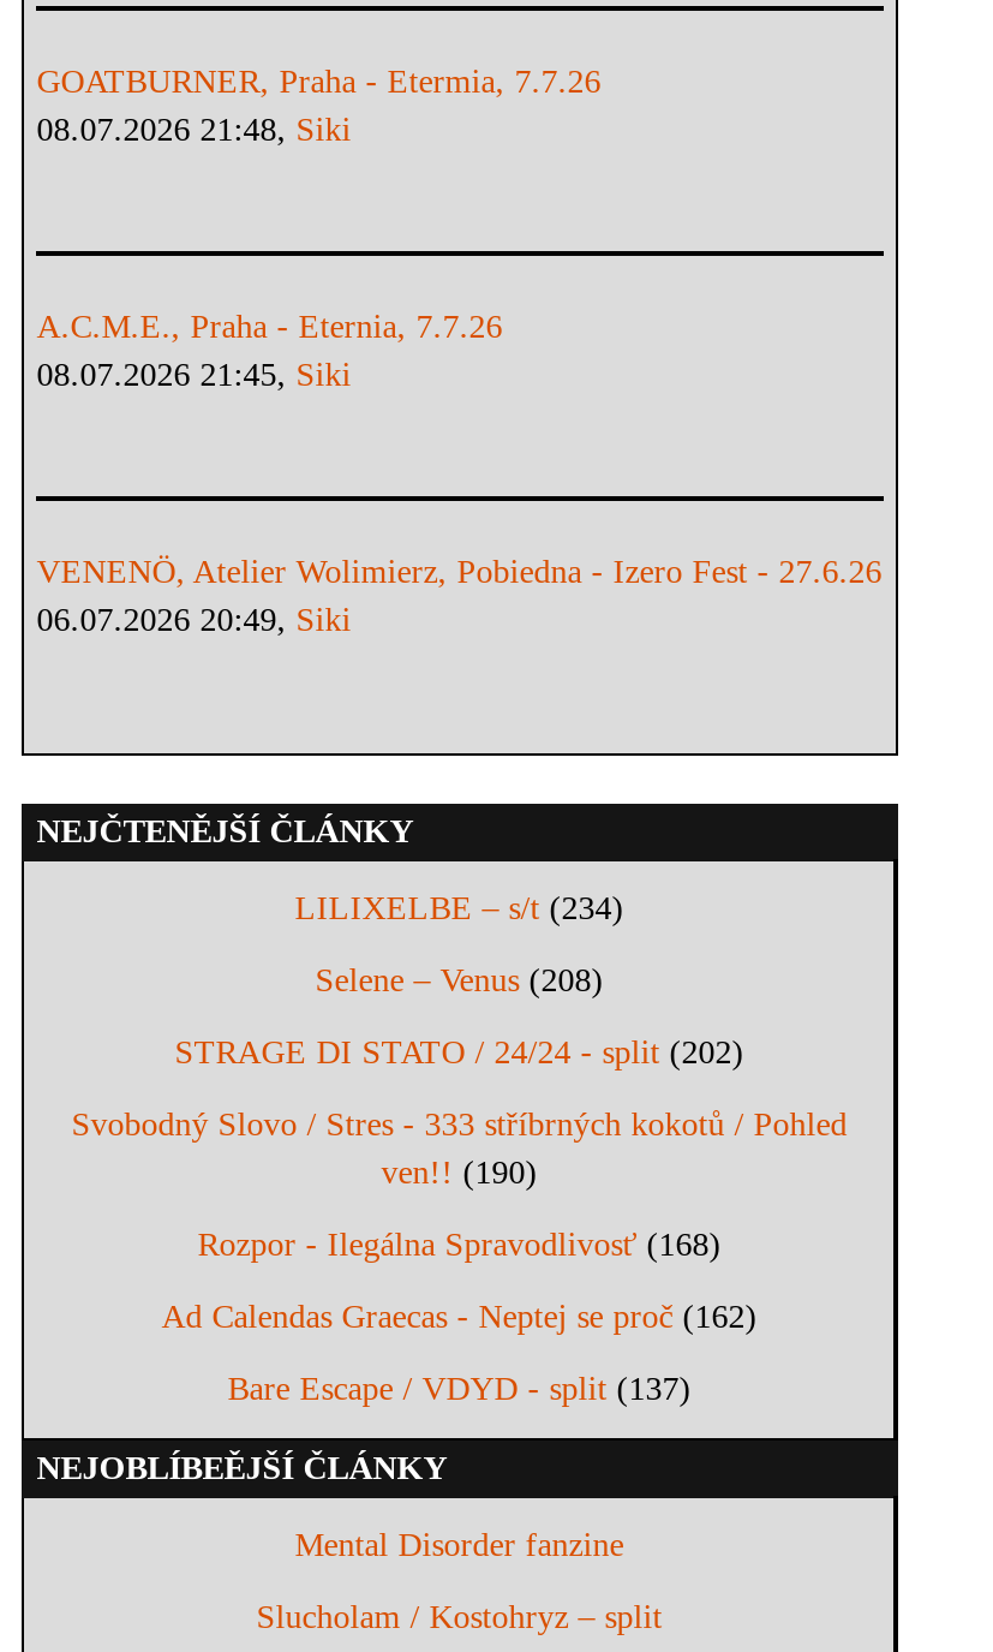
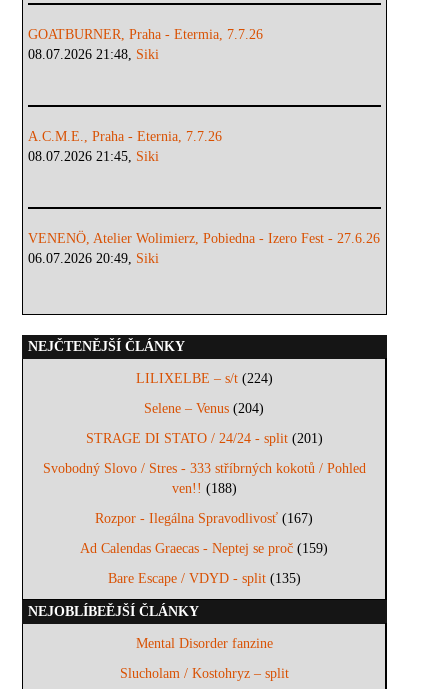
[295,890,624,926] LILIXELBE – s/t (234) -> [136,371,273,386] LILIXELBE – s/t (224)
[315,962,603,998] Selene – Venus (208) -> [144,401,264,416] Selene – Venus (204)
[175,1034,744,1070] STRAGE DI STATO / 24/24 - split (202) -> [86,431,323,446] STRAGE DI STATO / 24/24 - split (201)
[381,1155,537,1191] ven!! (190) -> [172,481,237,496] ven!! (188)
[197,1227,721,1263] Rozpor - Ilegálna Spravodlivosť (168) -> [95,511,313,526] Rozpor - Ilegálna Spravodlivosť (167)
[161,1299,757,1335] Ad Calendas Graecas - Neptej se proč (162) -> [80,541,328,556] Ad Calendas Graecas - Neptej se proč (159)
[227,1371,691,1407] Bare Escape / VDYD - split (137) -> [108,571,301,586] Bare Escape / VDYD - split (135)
········
Exercise description ::
Please retype all of the material exactly, skipping whatever images it holds.

Expected answer ::
[295,890,624,926] LILIXELBE – s/t (234) -> [136,371,273,386] LILIXELBE – s/t (224)
[315,962,603,998] Selene – Venus (208) -> [144,401,264,416] Selene – Venus (204)
[175,1034,744,1070] STRAGE DI STATO / 24/24 - split (202) -> [86,431,323,446] STRAGE DI STATO / 24/24 - split (201)
[381,1155,537,1191] ven!! (190) -> [172,481,237,496] ven!! (188)
[197,1227,721,1263] Rozpor - Ilegálna Spravodlivosť (168) -> [95,511,313,526] Rozpor - Ilegálna Spravodlivosť (167)
[161,1299,757,1335] Ad Calendas Graecas - Neptej se proč (162) -> [80,541,328,556] Ad Calendas Graecas - Neptej se proč (159)
[227,1371,691,1407] Bare Escape / VDYD - split (137) -> [108,571,301,586] Bare Escape / VDYD - split (135)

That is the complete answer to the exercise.